Restate word for word all of the lines below, with each image left out.

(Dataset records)
---+---

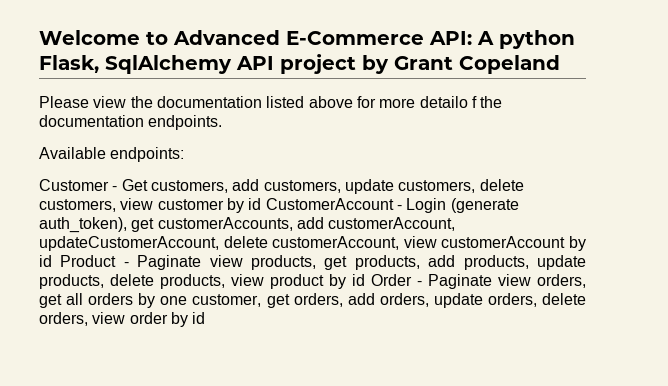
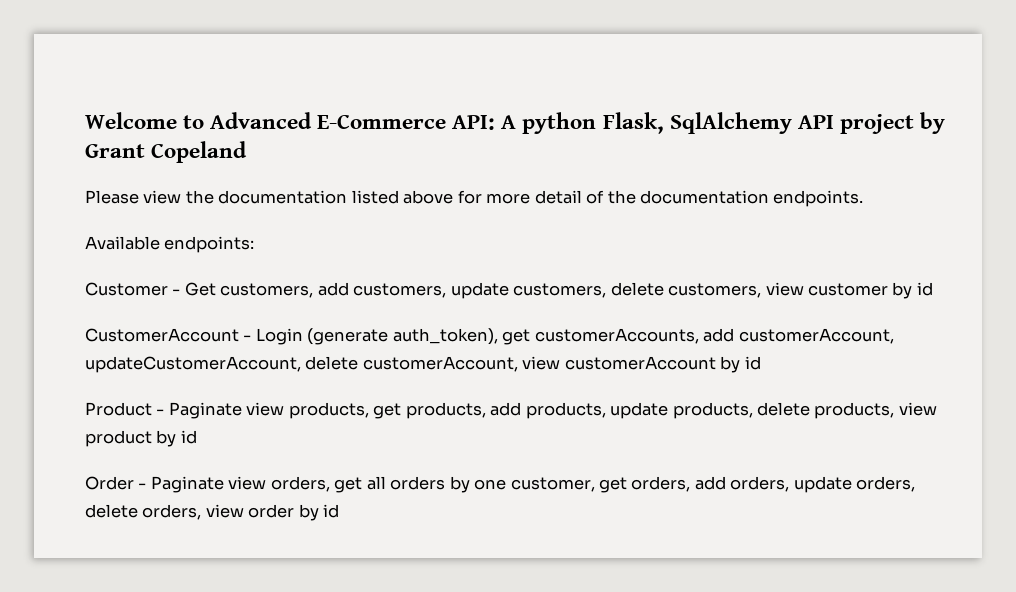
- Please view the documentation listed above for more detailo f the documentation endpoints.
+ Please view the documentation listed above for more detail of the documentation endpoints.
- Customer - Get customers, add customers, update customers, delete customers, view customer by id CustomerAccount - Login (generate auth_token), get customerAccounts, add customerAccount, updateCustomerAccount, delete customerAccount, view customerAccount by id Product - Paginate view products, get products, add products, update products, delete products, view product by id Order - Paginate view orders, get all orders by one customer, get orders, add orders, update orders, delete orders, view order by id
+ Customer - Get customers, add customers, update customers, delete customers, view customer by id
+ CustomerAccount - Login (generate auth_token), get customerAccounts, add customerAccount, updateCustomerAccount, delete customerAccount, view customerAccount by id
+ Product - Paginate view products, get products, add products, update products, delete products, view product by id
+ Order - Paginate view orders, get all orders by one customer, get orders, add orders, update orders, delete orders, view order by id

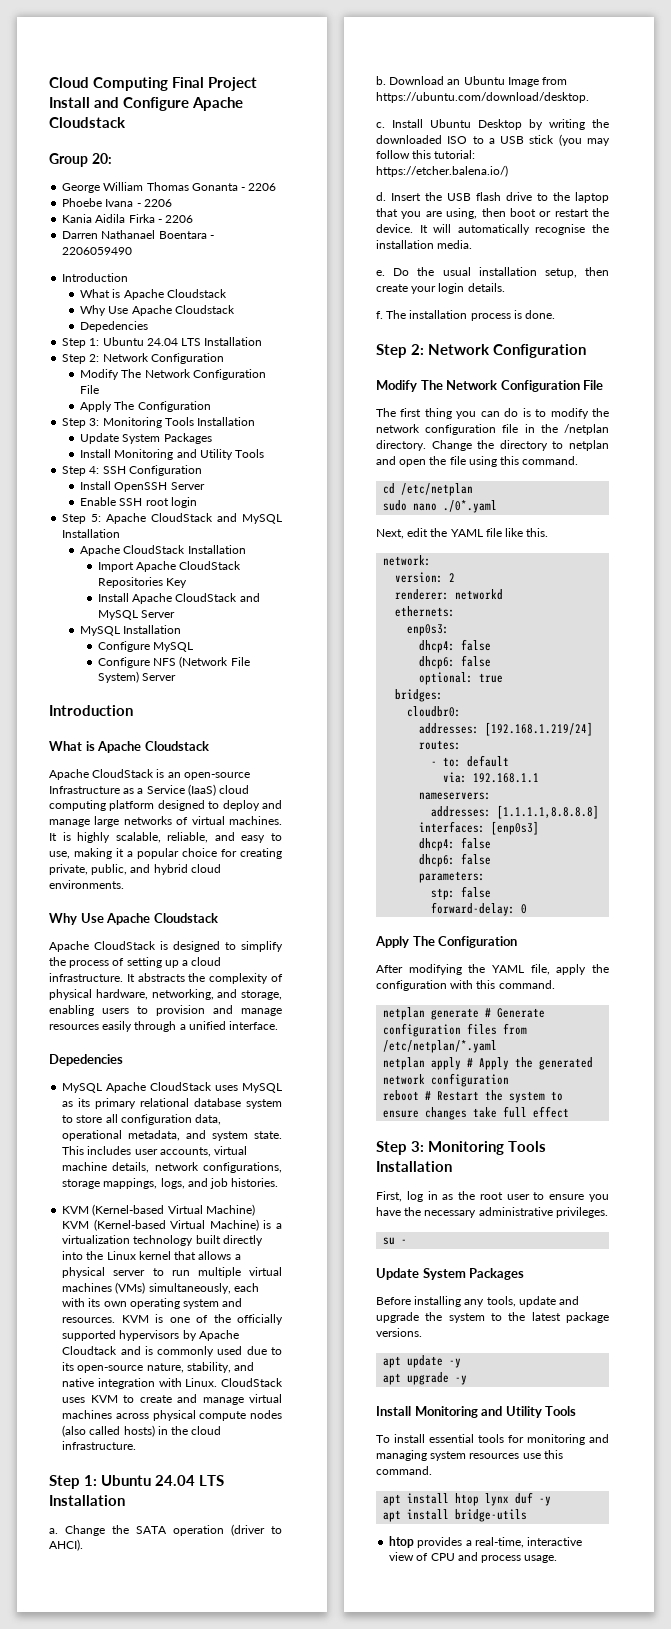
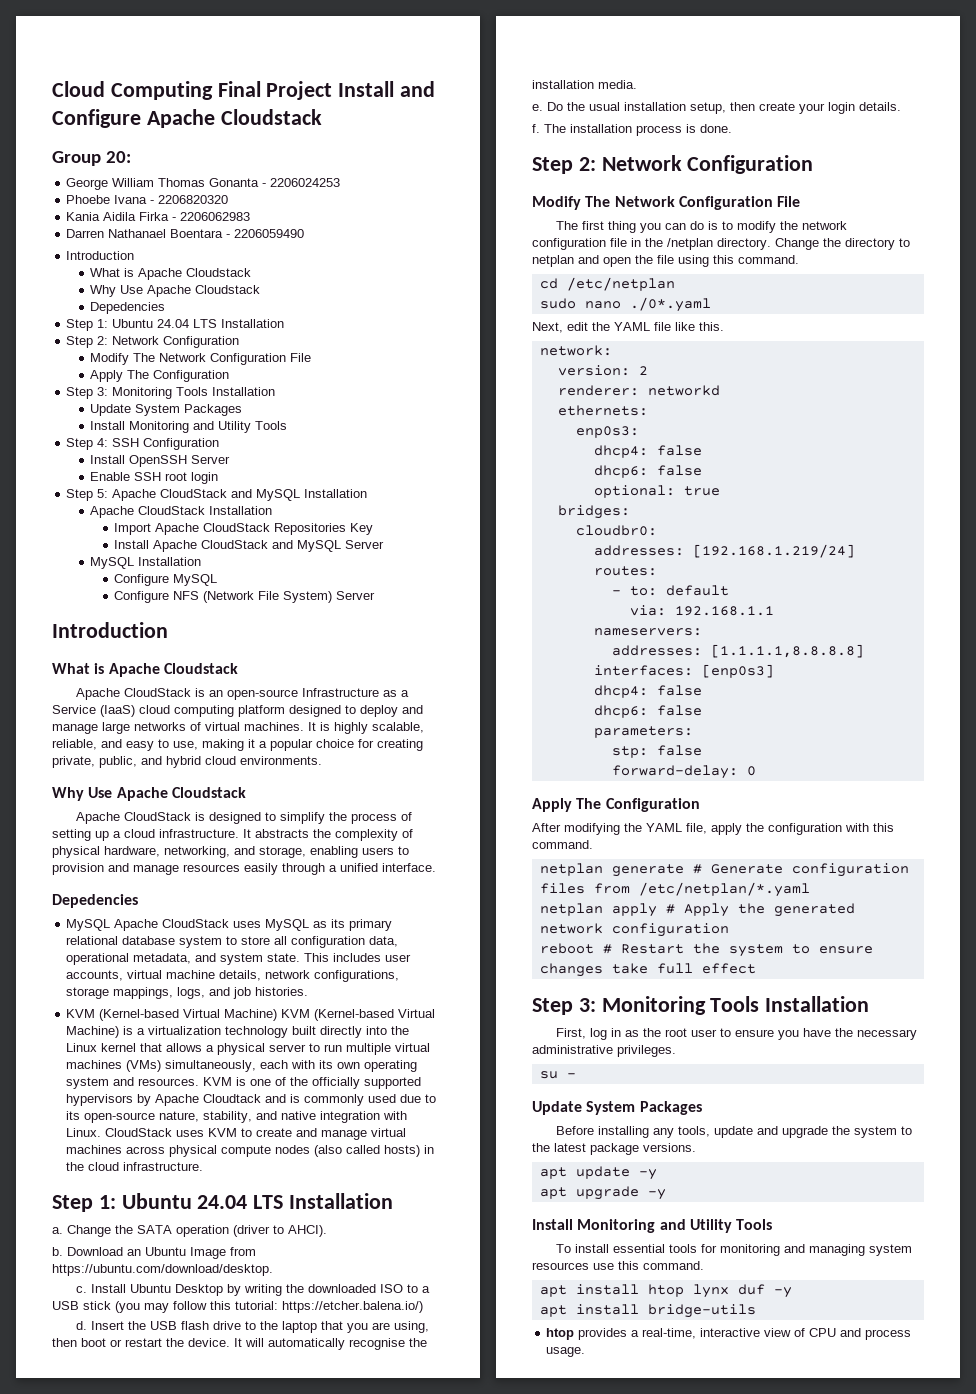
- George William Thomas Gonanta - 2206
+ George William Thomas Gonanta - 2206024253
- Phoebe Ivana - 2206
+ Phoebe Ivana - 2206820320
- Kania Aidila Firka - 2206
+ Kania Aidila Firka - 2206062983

---+---

● **Answer for this exercise**
- Please view the documentation listed above for more detailo f the documentation endpoints.
+ Please view the documentation listed above for more detail of the documentation endpoints.
- Customer - Get customers, add customers, update customers, delete customers, view customer by id CustomerAccount - Login (generate auth_token), get customerAccounts, add customerAccount, updateCustomerAccount, delete customerAccount, view customerAccount by id Product - Paginate view products, get products, add products, update products, delete products, view product by id Order - Paginate view orders, get all orders by one customer, get orders, add orders, update orders, delete orders, view order by id
+ Customer - Get customers, add customers, update customers, delete customers, view customer by id
+ CustomerAccount - Login (generate auth_token), get customerAccounts, add customerAccount, updateCustomerAccount, delete customerAccount, view customerAccount by id
+ Product - Paginate view products, get products, add products, update products, delete products, view product by id
+ Order - Paginate view orders, get all orders by one customer, get orders, add orders, update orders, delete orders, view order by id

- George William Thomas Gonanta - 2206
+ George William Thomas Gonanta - 2206024253
- Phoebe Ivana - 2206
+ Phoebe Ivana - 2206820320
- Kania Aidila Firka - 2206
+ Kania Aidila Firka - 2206062983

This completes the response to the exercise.